WHAT TO PRODUCE: Produce an exact copy of the line containing "[73,68,122,78] // add tests -> (118, 76) none" and of every line after it in the material below, ending with the final line.

DATA LISTING:
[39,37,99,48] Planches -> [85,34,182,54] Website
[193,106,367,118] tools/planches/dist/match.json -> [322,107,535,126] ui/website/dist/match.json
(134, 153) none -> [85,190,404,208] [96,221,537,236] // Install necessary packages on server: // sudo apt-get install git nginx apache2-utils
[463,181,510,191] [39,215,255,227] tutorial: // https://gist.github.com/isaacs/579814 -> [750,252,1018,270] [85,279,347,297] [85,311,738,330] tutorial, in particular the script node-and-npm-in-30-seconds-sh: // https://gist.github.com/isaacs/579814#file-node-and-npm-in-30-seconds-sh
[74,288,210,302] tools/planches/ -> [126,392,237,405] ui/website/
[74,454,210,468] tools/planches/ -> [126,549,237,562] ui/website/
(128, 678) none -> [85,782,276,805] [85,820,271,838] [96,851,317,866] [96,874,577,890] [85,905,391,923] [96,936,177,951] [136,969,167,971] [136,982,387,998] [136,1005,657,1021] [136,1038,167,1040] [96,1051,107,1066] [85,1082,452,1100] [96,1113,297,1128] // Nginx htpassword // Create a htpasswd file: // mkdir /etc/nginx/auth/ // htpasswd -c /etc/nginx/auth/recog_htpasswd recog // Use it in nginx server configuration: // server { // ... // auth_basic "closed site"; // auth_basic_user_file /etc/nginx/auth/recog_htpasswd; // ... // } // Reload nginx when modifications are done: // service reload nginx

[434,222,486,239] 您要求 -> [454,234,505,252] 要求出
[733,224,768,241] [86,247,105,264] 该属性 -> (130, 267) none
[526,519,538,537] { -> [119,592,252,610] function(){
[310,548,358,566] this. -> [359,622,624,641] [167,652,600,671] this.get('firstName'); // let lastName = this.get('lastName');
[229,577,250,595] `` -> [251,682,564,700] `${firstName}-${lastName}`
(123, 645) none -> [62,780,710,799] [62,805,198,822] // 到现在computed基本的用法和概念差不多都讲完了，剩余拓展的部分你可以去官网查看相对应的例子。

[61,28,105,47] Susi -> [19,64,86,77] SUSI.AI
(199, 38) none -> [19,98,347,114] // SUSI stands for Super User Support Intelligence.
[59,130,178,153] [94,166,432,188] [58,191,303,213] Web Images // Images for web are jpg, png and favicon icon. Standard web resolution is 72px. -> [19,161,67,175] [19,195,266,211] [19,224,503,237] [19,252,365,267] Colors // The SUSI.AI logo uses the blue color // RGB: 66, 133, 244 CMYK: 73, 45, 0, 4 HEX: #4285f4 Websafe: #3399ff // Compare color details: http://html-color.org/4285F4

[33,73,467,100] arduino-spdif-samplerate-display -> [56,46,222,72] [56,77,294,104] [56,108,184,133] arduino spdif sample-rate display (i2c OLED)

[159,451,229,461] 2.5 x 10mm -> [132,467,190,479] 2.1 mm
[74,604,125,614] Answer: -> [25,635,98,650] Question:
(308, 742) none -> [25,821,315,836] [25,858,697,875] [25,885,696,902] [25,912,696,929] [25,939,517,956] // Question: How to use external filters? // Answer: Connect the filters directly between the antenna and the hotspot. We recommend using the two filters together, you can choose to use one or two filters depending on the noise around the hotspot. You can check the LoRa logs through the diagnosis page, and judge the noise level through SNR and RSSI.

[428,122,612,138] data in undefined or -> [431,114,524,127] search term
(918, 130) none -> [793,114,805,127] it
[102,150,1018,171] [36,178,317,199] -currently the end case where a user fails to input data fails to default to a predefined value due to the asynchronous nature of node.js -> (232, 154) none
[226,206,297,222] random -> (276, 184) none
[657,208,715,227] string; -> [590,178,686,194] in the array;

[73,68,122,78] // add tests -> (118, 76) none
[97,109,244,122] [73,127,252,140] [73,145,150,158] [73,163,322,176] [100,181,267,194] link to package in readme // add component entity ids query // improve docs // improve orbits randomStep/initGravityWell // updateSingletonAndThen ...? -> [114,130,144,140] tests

TASK RESULT:
[73,68,122,78] // add tests -> (118, 76) none
[97,109,244,122] [73,127,252,140] [73,145,150,158] [73,163,322,176] [100,181,267,194] link to package in readme // add component entity ids query // improve docs // improve orbits randomStep/initGravityWell // updateSingletonAndThen ...? -> [114,130,144,140] tests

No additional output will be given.